Annoncée mercredi 20 avril en conseil des ministres, l'ordonnance relative à la consultation locale sur les projets susceptibles d'avoir une incidence sur l'environnement a été publiée ce vendredi 22 avril au Journal officiel. Ce nouveau texte vient préciser de nombreux aspects de la procédure de consultation locale et plus particulièrement celle prévue le 26 juin prochain pour l'aéroport de Notre-Dame-des-Landes.

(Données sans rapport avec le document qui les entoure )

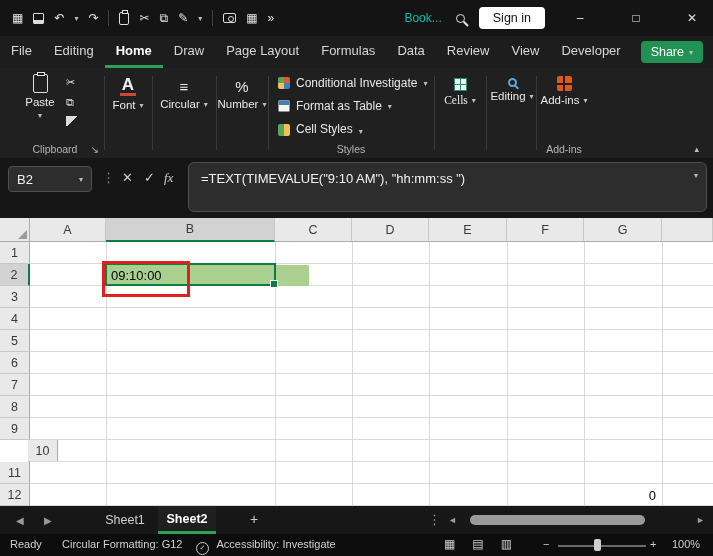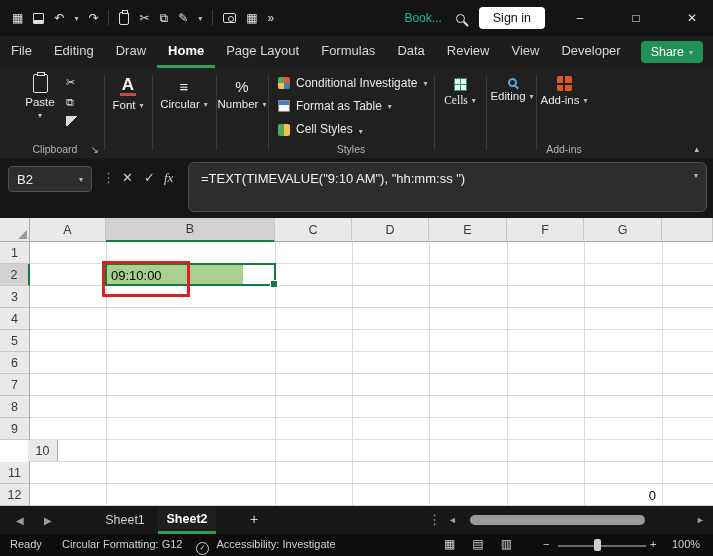--- a/index.html
+++ b/index.html
@@ -122,22 +122,22 @@
       <span class="signin-btn">Sign in</span>
       <span class="win-btn">–</span>
       <span class="win-btn">□</span>
       <span class="win-btn">✕</span>
     </div>
   </div>
 
   <div class="menubar">
     <span class="m-item">File</span>
     <span class="m-item">Editing</span>
+    <span class="m-item active">Home</span>
     <span class="m-item">Draw</span>
-    <span class="m-item active">Home</span>
     <span class="m-item">Page Layout</span>
     <span class="m-item">Formulas</span>
     <span class="m-item">Data</span>
     <span class="m-item">Review</span>
     <span class="m-item">View</span>
     <span class="m-item">Developer</span>
     <span class="m-item">Help</span>
     <span class="share-btn">
       <span>Share</span>
       <span class="chev">▾</span>
@@ -293,21 +293,21 @@
 
     <div class="hlines"></div>
     <span class="vl" style="left:106px;"></span>
     <span class="vl" style="left:275px;"></span>
     <span class="vl" style="left:352px;"></span>
     <span class="vl" style="left:429px;"></span>
     <span class="vl" style="left:507px;"></span>
     <span class="vl" style="left:584px;"></span>
     <span class="vl" style="left:662px;"></span>
 
-    <div class="cell cell-b2" style="left:107px;top:47px;width:136px;">09:10:00</div>
+    <div class="cell cell-b2" style="left:107px;top:47px;width:202px;">09:10:00</div>
     <div class="cell cell-g12" style="left:585px;top:267px;width:76px;">0</div>
 
     <div class="selbox" style="left:105px;top:45px;width:171px;height:23px;">
       <span class="fill-handle"></span>
     </div>
     <div class="redbox" style="left:102px;top:43px;width:88px;height:36px;"></div>
   </div>
 
   <div class="sheetbar">
     <span class="sb-nav" style="left:16px;">◀</span>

Très critiqué par les juristes, l'encadrement des projets susceptibles de faire l'objet d'une consultation locale a été révisé. "La décision de consulter les électeurs pourra être prise tant que le processus décisionnel conduisant à la réalisation du projet ne sera pas achevé, c'est-à-dire tant que l'ensemble des autorisations nécessaires n'ont pas été délivrées", expliquent les auteurs du texte dans le rapport au Président de la République. Pour Raphaël Romi, professeur de droit public à la faculté de droit de Nantes et signataire de l'appel des juristes, "cette formulation est ambiguë et entretient l'impression que tant que la chaîne de décision reste inachevée il ne s'agit que d'un projet. Or, juridiquement c'est faux". "Cette rédaction est le reflet de la volonté du gouvernement de tordre la formulation jusqu'à rentrer dans le cadre de la loi Macron. Mais il s'agit d'une violation nette du principe de sécurité juridique qui, taillée sur mesure pour le projet d'aéroport de Notre-Dame-des-Landes, met en danger tous les autres projets", souligne Arnaud Gossement, avocat et spécialiste en droit de l'environnement. "A l'avenir, lorsque les voies juridiques seront épuisées, des opposants pourront toujours réclamer une consultation locale. Cela aurait pour conséquence de remettre en cause à tout moment les droits des porteurs de projets et des maîtres d'ouvrage", ajoute-il.
Le gouvernement passe outre les prescriptions des experts
Le périmètre de la consultation est lui aussi soumis à de vives contestations de la part des opposants au projet d'aéroport. L'ordonnance prévoit que seuls les électeurs "du territoire couvert par l'enquête publique dont le projet a fait l'objet" seront consultés. A défaut, il est prévu que le périmètre de la consultation soit défini en fonction des impacts environnementaux du projet. Une modification qui adapte plus ou moins le texte aux prescriptions du rapport Richard qui conseillait également la prise en compte des impacts sociaux et économiques. "Si on avait appliqué les critères environnementaux et économiques à la consultation pour l'aéroport de Notre-Dame-des-Landes, le périmètre de la consultation s'étendrait également à la Loire et à la Bretagne, notamment en raison de la protection des espèces et du droit de l'eau", souligne Raphaël Romi.
Mais ce n'est pas la seule déception pour les membres de la commission Richard. A l'occasion des débats sur la loi du 6 août 2015 pour la croissance, l'activité et l'égalité des chances économiques, dite "loi Macron" qui a habilité le gouvernement à réformer la procédure de consultation publique par ordonnance, ils avaient obtenu deux garde-fous. Le gouvernement s'était engagé à consulter le Parlement et le Conseil national de la transition écologique (CNTE) sur le projet d'ordonnance. Le sénateur écologiste Denis Baupin avait d'ailleurs obtenu du rapporteur du gouvernement, l'engagement qu'un avis négatif du CNTE ferait obstacle à l'adoption du texte. Mais après le revers infligé par les membres du conseil le 24 mars dernier, il semble qu'on se soit gardé de le consulter à nouveau.
En revanche, la nouvelle ordonnance suit les préconisations de la commission Richard en confiant à la Commission nationale du débat public (CNDP) l'élaboration du dossier d'information comprenant un "document de synthèse" relatif à la consultation ; contrairement au projet initial, qui prévoyait la constitution d'une commission ad hoc. Mais selon Arnaud Gossement, "c'est regrettable. Le rôle de la CNDP est réduit à un travail de secrétariat, il s'agit de synthétiser de l'information dans un délai beaucoup trop court pour assurer la qualité du dossier. Sa saisine va légitimer le projet de consultation sans garantir un réel droit à l'information pour les électeurs. C'est du greenwashing".
Les modalités définitives de la consultation portant sur le projet d'aéroport de Notre-Dame-des-Landes devraient rapidement être connues, puisque le décret d'organisation doit être publié avant le 26 avril prochain pour intervenir dans les délais.